Problem ▸ Every entry below should be printed exactly, without its images.

[[ Data supplied, beginning ]]

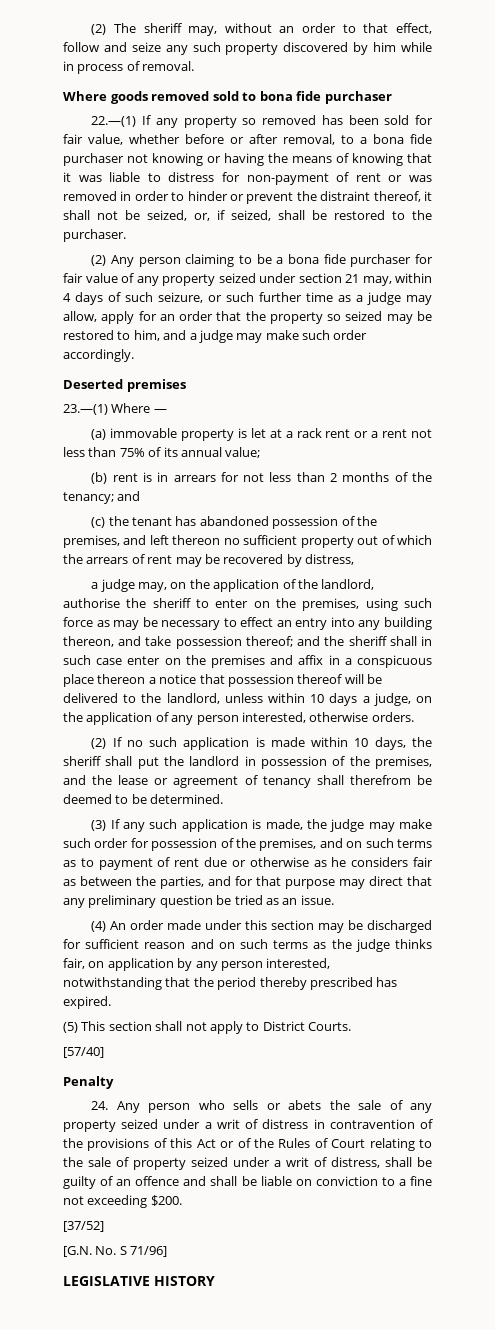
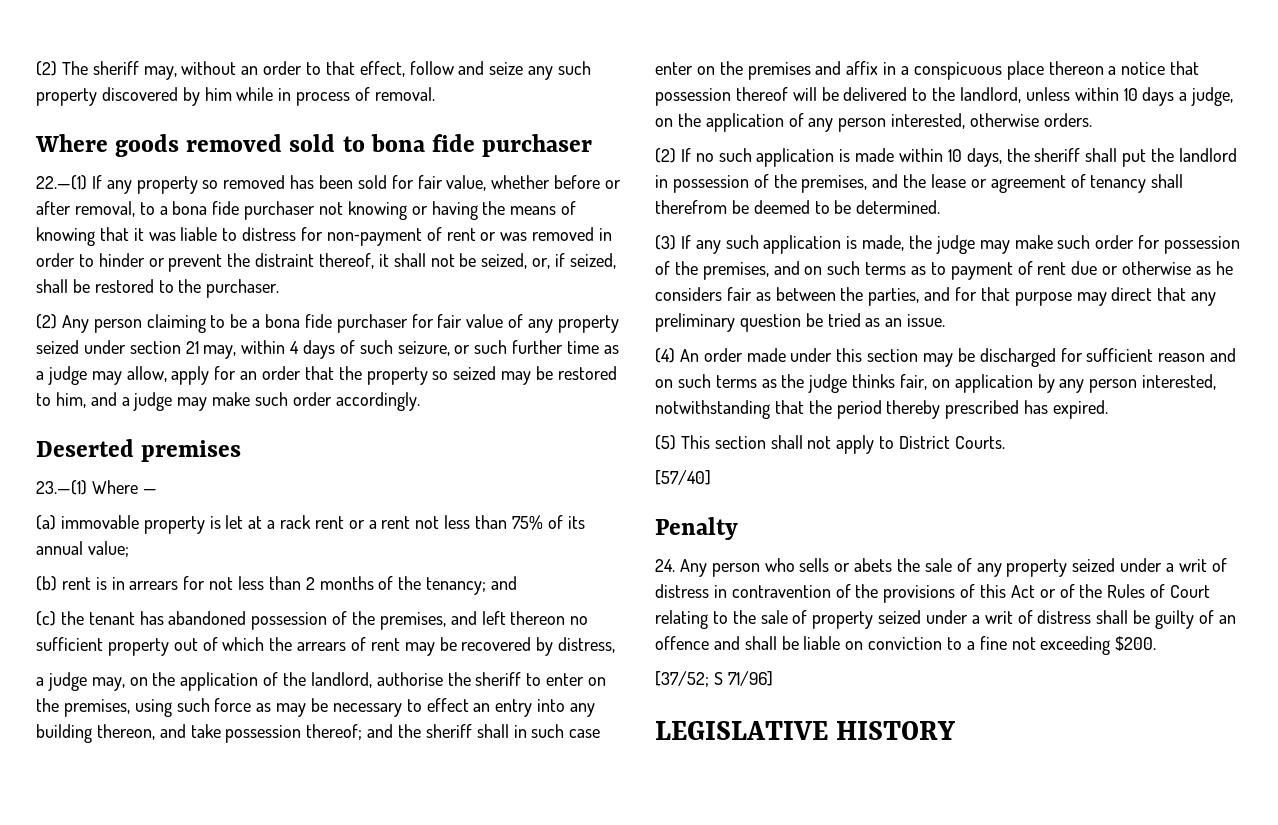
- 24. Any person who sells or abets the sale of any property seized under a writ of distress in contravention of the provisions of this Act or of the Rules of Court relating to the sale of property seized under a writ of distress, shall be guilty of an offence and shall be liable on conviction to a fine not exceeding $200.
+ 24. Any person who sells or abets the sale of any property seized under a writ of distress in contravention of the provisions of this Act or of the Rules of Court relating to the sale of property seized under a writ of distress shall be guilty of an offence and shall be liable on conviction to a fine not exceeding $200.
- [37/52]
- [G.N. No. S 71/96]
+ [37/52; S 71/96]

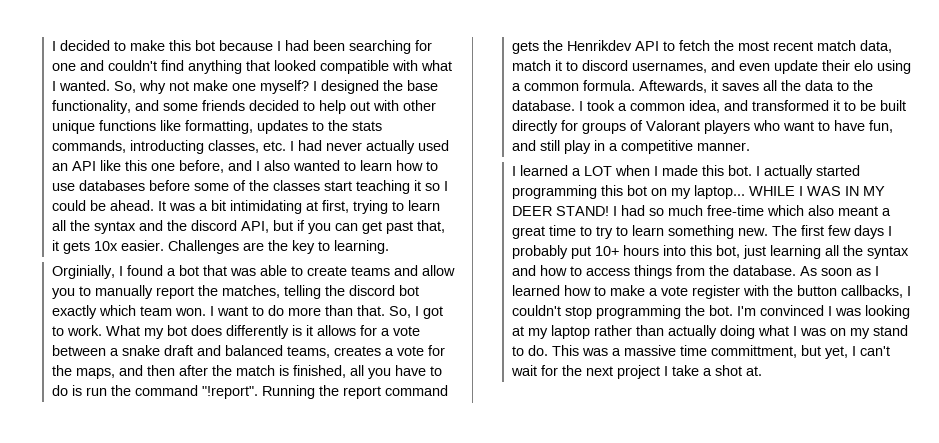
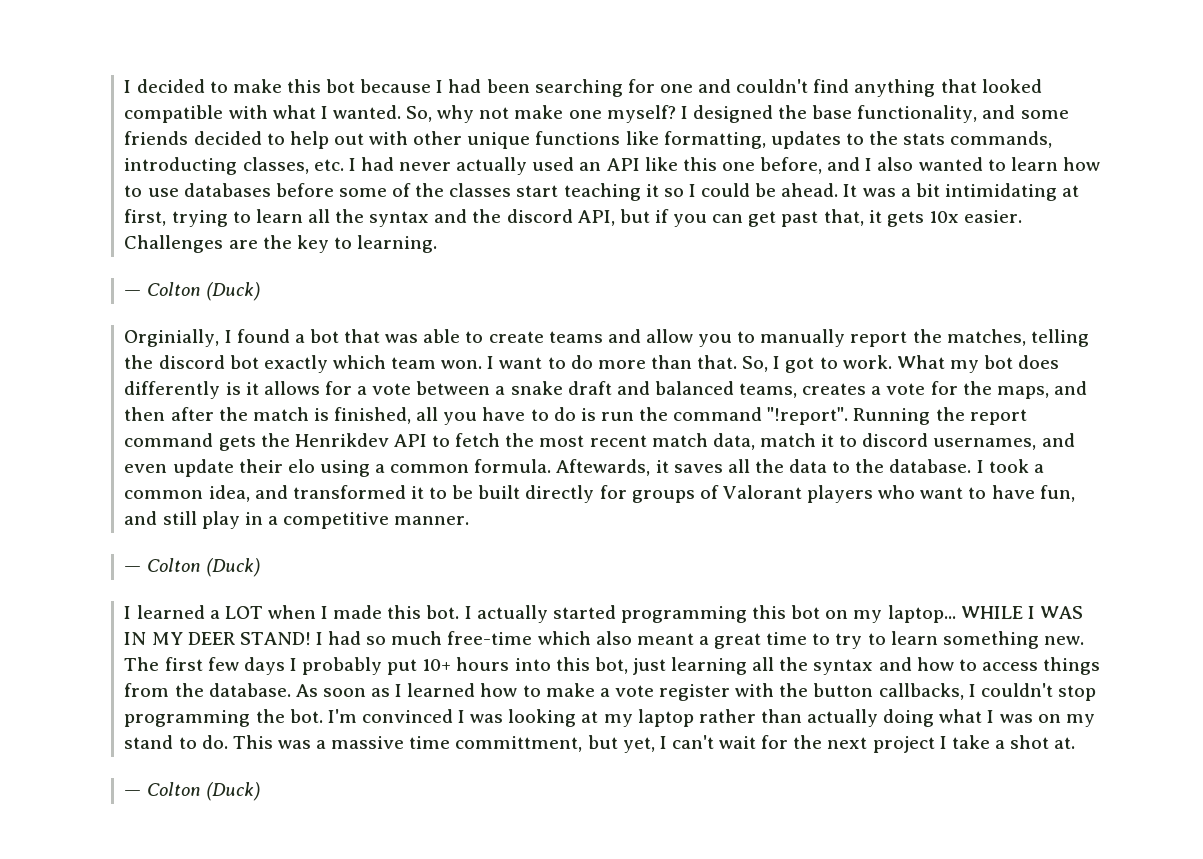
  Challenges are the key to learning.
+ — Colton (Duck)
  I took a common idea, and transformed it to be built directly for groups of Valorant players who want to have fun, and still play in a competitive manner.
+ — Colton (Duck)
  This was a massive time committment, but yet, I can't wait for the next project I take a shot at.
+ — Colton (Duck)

[[ Data supplied, end ]]

Exercise answer ▸
- 24. Any person who sells or abets the sale of any property seized under a writ of distress in contravention of the provisions of this Act or of the Rules of Court relating to the sale of property seized under a writ of distress, shall be guilty of an offence and shall be liable on conviction to a fine not exceeding $200.
+ 24. Any person who sells or abets the sale of any property seized under a writ of distress in contravention of the provisions of this Act or of the Rules of Court relating to the sale of property seized under a writ of distress shall be guilty of an offence and shall be liable on conviction to a fine not exceeding $200.
- [37/52]
- [G.N. No. S 71/96]
+ [37/52; S 71/96]

  Challenges are the key to learning.
+ — Colton (Duck)
  I took a common idea, and transformed it to be built directly for groups of Valorant players who want to have fun, and still play in a competitive manner.
+ — Colton (Duck)
  This was a massive time committment, but yet, I can't wait for the next project I take a shot at.
+ — Colton (Duck)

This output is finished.